A las artes liberales les debo todo, o por lo menos gran parte de los momentos felices de mi vida intelectual. Comencé clases un día de agosto de 2010, pensando que lo sabía todo, y me gradué un día de febrero de 2017, sintiéndome la persona más ignorante y entusiasta del mundo. La clase más exigente que tuve que aprobar –insisto, para graduarme de abogado– fue Fotografía 1, mientras que Cine y Literatura de América Latina, de Álvaro Alemán, fue la que más profundamente me marcó. En las clases de Colegio General, me dejé deslumbrar por las ciencias y los misterios de la vida humana, así como por los deportes y la poderosa conexión entre la mente y el cuerpo. En las cátedras de Juan Pablo Albán y Daniela Salazar descubrí el tipo de jurista en el que quiero convertirme. En la redacción de Aula Magna, el diario de la universidad, inicié mi vida periodística, que me catapultó del cargo de columnista al de reportero raso, que hoy ejerzo.

Una experiencia en ese periódico me definió como periodista y me mostró el milagro que las artes liberales habían significado en mi vida. La primera encomienda que recibí como reportero de Aula Magna fue entrevistar a un estudiante que padecía de cáncer de hueso, por cuanto le amputaron la pierna y, sin embargo, jugaba vóley con su prótesis. Se llamaba José Luis. Cuando terminé de redactar la nota, mi editor y maestro, Daniel Márquez, me informó que el entrevistado había pedido que la entrevista no se publicara. Un par de años después, recibí la llamada de Andrea Proaño, la entonces editora de Aula Magna, para decirme que había llegado la hora de publicar la entrevista. José Luis había muerto y en una carta de agradecimiento que su madre escribió al Rector, me daban carta blanca para publicar mi texto.

Es posible que el momento más duro para el periodista es ese en el que nos enfrentamos a aquello que no podemos cambiar, porque nuestra única responsabilidad es contar. Pero en el narrar hechos reales se descubren cosas, algunas muy parecidas al más poderoso sentido de la condición humana. No sé si José Luis estaba consciente de que por su enfermedad era probable que no llegaría a graduarse, pero yo nunca antes había visto tanta dedicación por parte de un individuo a su vida universitaria ni tanto amor por la institución que le formaba. Se trataba de un ser profundamente socrático.
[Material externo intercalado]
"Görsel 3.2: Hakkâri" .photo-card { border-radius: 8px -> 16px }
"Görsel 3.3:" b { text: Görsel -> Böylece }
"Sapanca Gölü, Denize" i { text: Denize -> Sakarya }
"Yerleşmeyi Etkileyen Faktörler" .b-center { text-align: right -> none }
Y es una de las personas más libres que he conocido, porque ni siquiera la adversidad de una enfermedad terminal lo frenó. Ni en los peores momentos de la persecución del déspota contra la prensa independiente, en la que trabajo, me he sentido tan útil como cuando escribí la entrevista a José Luis.
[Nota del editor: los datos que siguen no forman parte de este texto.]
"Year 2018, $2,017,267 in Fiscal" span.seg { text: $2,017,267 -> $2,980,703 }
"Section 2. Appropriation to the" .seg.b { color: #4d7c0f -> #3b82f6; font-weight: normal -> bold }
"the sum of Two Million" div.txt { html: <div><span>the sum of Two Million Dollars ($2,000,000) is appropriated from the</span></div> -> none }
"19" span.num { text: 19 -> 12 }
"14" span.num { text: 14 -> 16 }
Las artes liberales me ayudaron a asumir con seriedad y fascinación mi amor por el lenguaje. A los abogados, antiguamente, se los conocía como letrados porque la suya era una labor dialéctica y argumentativa que se sostiene en palabras. Muchos de los escritores de la lengua castellana que admiro (y de otras lenguas), han sido orgullosos periodistas y han pulido su estilo y su voz por medio de la escritura de reportajes, crónicas y columnas. En mi caso, la amplia formación universitaria que recibí me abrió el camino no sólo como profesional sino como ser humano. En las artes liberales crecí y conocí a maestros y compañeros que me enseñaron mucho, como Carlos Montúfar, que apostó y creyó en mí en un momento en que no tenía ningún motivo para hacerlo ni yo nada que ofrecerle. En el fondo, la publicación del global Quacquarelli Symonds también ha sido una oportunidad para agradecer a mi alma mater por la libertad y la certeza de que es lo que ignoramos, y no lo que conocemos, lo que nos hace humanos.